L’affaire a été révélée ce matin par le Parisien. Des promoteurs étaient victimes d’une nouvelle forme de racket. Ceux-ci devaient verser, selon le journal, des sommes allant de 50 000 à 300 000 euros à des particuliers contre l’abandon de recours contre des permis de construire. Une organisation qui serait menée semble-t-il par une organisation rigoureuse, attestée notamment par la présence de courriers « identiques envoyés sous des noms différents mais pour des motifs reproduits au mot près ».

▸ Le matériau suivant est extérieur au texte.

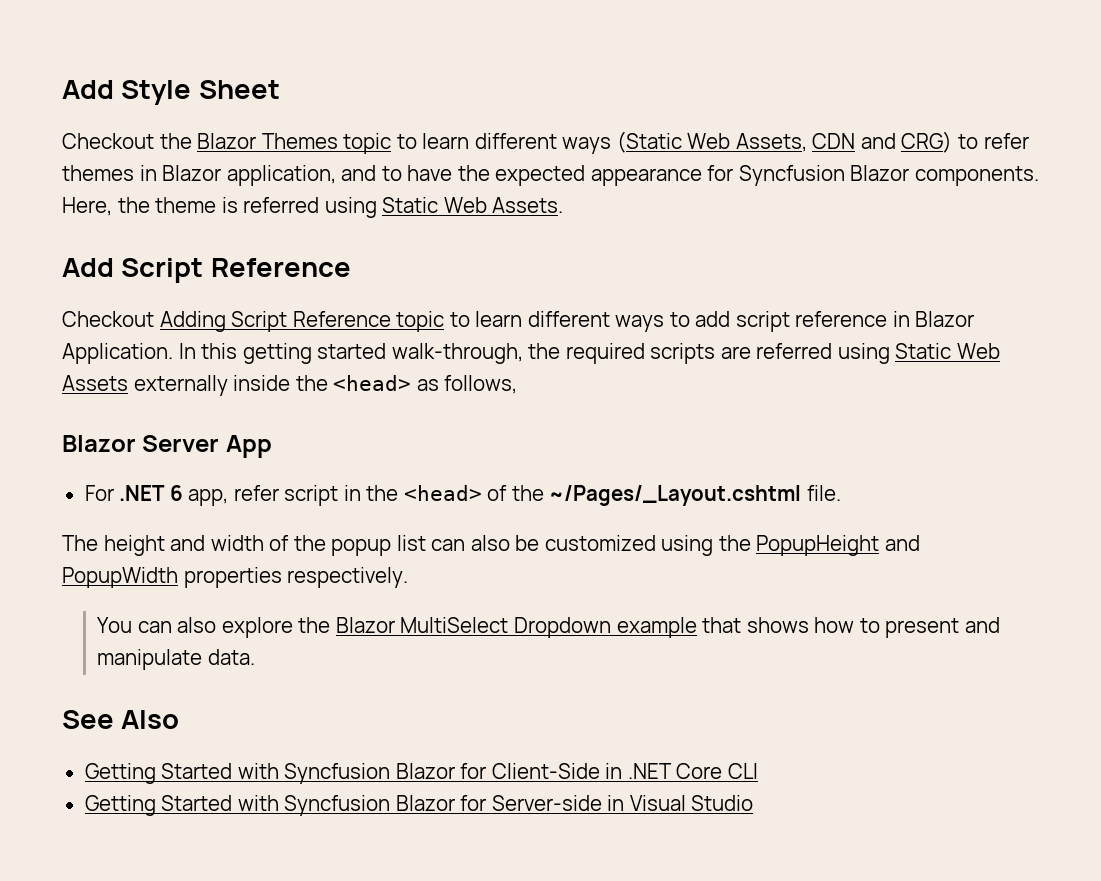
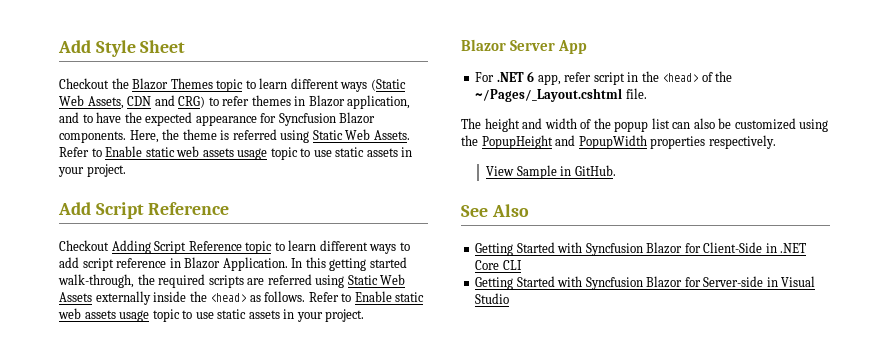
(564, 205) none -> [59,146,413,160] [58,164,126,177] Refer to Enable static web assets usage topic to use static assets in your project.
[444,375,518,394] follows, -> [264,291,425,302] [58,308,365,322] follows. Refer to Enable static web assets usage topic to use static assets in your project.
[97,617,1000,638] [97,649,255,670] You can also explore the Blazor MultiSelect Dropdown example that shows how to present and manipulate data. -> [486,165,616,179] View Sample in GitHub.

Les particuliers ne seraient souvent pas des riverains des immeubles à bâtir, et les attaques contre les permis seraient menées « par de mystérieux particuliers sur la Côte d’Azur, en Normandie, en région parisienne ou dans l’Est ».
Plaintes déposées
Les particuliers en question auraient poussé le bouchon tellement loin que le président de la fédération des promoteurs Marc Pigeon a décidé de sortir du silence « Cela ne peut plus durer », a-t-il indiqué au journal régional concernant ces pratiques qui toucheraient 6 à 10% des 110 000 logements érigés annuellement. La contre-attaque judiciaire s’est donc mise en marche, ces pratiques pouvant selon Marc Pigeon s’assimiler à de l’extorsion de fonds. Selon le journal, des plaintes pour tentative d’extorsion de fonds ou pour « recours abusifs » auraient déjà été déposées à Marseille.